Sono frasi come questa che tracciano il confine tra “Oceano di suono” di David Toop e altri saggi “di genere”, sempre che il libro del compositore britannico sia ascrivibile in qualche modo definibile in tal modo e un genere vero e proprio, ma ci torneremo. L’unica certezza è che senza di lui e del suo lavoro di approfondimento libri come “Alla ricerca dell’oblio sonoro” di Harry Sword non avrebbero visto la luce e noi ne saremmo impoveriti e proprio per questo bisogna ringraziare ADD Editore per aver riportato in libreria questo gioiello datato 1995.

Toop non è solo un eccelso sperimentatore del suono in ambiti che si pongono ben al di là della musica “pop”olare comunemente intesa (le sue collaborazioni spaziano da John Zorn a Thurston Moore passando per tutti i più grandi innovatori sonori della seconda metà del ‘900) ma anche un saggista di altissimo calibro. Prendere in esame un “genere” (metterò sempre le virgolette) come l’ambient è un lavoro improbo, non avendo esso confini ben delineati, come, per fare un esempio strampalato, il thrash metal o la comunque liquida techno, bensì ci pone dinnanzi all’idea che non tutto è realmente classificabile.

Il suo è contemporaneamente un lavoro da antropologo e musicologo, e sottopone il lettore a una forma di viaggio del tutto inaspettata, mischiando sezioni oniriche a continui flashback e flashforward, sedendosi al tavolo con Brian Eno e andando in studio da Trent Reznor, incrociando la strada con gli Orbital e molti altri della cricca post-techno mentre alza il telefono e chiacchiera con Aphex Twin, prima e Pauline Oliveros poi e va a zonzo con Sun Ra e con lui parla di fumetti e della vita terrena dell’extraterrestre del jazz. Ognuno di loro così distante da quello che oggi si potrebbe trovare nelle tremende playlist griffate “ambient” Esamina da vicino l’idea di ambiente e del suo suono, anzi, dei suoni che lo compongono e ne costruiscono fondamenta e tetto, senza dimenticare tutto ciò che vi sta in mezzo.

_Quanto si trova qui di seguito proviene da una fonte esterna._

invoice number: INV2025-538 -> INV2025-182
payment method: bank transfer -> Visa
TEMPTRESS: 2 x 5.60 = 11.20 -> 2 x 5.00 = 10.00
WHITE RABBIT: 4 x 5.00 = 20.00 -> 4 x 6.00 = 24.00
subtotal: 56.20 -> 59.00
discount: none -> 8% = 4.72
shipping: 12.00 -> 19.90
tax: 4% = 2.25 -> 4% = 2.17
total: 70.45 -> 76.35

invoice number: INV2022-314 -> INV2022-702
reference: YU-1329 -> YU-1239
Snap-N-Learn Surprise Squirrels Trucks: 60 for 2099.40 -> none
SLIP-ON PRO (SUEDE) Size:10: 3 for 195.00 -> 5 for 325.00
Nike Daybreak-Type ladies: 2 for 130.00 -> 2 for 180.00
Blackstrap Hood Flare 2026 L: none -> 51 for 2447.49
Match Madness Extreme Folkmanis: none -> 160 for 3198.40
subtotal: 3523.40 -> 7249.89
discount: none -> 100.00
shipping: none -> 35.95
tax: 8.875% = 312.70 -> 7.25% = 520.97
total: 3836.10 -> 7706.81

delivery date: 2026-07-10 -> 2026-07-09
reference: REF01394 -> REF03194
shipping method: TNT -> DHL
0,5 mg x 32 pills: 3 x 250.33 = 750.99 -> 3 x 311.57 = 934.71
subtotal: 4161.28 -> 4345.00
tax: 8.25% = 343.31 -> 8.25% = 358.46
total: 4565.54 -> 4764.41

Formula una quantità di idee profetiche legate alla tecnologia da restarci di sale (l’equivalente musicale di quanto fecero Dick e Gibson in ambito fanta-scientico, il trattino non è un refuso) e di come essa avrebbe inevitabilmente cambiato, di lì a qualche anno, il nostro modo non solo di ascoltarla ma anche di come veniva creata. Si è chiesto se la musica “del 2000” non sarebbe stata “un tripudio di luci lampeggianti e scambi digitali tra culture straniere”, ed eccoci qua, nel 2023, a dargli non solo ragione ma a restare sbalorditi dinnanzi a tanta lungimiranza. Dalla musica rituale giavanese agli “strumenti delle tenebre”, percussioni, fiati e ogni altra sorta di folle amenità utilizzata nel buio da società tribali per scacciare gli oscuri presagi, a quella del folklore europeo legate indissolubilmente, fino al gagaku giapponese, la cui cultura vive un dualismo rumore/meditazione in folle contrasto da qui nascono etichette assurde come la Xebec, passando per l’idea di macchina con cui immergersi nell’ambiente circostante (esemplificativa l’intervista con Ralf Hütter), fatto ora di tralicci e centrali elettriche, passione che accomuna Richard D. James e La Monte Young (intervistato pure lui), ora di orchestre di rospi e insetti, delle foreste oscure del Venezuela battute dall’autore per registrarne i suoni negli anni ’70 fino a Varése e Stockhausen, passando per il futurismo.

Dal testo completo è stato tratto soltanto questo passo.